REQUIREMENT :: When you reach the line with "[581,530,881,545] [72,551,798,568] I'm" in the data below, begin printing lines exactly, and stop once the line with "[603,574,661,591] greatful ->" has been printed.

INPUT FOR THIS TASK ::
[Start of Attachment]

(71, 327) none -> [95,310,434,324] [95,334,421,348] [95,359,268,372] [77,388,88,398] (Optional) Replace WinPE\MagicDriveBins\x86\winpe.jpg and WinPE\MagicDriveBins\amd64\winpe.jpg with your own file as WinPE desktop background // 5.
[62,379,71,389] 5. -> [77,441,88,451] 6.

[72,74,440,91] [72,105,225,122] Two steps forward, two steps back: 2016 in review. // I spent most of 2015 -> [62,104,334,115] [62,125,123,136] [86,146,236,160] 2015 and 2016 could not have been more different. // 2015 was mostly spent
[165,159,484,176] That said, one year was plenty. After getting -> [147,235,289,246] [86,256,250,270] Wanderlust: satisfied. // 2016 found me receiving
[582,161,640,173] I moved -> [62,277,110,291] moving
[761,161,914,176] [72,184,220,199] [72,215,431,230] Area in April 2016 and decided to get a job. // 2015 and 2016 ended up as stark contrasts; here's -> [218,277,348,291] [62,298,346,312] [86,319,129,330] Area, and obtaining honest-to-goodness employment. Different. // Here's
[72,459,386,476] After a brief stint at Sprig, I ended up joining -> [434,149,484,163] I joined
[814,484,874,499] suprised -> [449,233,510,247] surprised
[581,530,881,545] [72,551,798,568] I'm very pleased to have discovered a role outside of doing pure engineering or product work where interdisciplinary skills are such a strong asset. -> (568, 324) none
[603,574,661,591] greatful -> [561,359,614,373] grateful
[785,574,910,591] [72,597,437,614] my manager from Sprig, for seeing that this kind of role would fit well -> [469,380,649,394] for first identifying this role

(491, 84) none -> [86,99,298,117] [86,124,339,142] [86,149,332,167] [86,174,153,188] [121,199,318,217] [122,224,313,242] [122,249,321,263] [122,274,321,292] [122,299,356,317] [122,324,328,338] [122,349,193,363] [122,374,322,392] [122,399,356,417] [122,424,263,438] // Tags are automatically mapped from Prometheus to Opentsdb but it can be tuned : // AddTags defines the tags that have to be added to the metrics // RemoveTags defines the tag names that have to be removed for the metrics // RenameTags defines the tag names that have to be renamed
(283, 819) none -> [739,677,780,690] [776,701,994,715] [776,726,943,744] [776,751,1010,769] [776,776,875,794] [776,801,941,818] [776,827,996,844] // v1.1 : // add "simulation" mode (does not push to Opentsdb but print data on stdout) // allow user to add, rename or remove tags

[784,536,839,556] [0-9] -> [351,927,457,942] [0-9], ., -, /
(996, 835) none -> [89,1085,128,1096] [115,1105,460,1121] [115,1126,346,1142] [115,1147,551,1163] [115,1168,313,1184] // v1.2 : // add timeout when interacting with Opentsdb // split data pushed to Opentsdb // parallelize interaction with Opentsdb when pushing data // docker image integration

[End of Attachment]

EXERCISE RESULT ::
[581,530,881,545] [72,551,798,568] I'm very pleased to have discovered a role outside of doing pure engineering or product work where interdisciplinary skills are such a strong asset. -> (568, 324) none
[603,574,661,591] greatful -> [561,359,614,373] grateful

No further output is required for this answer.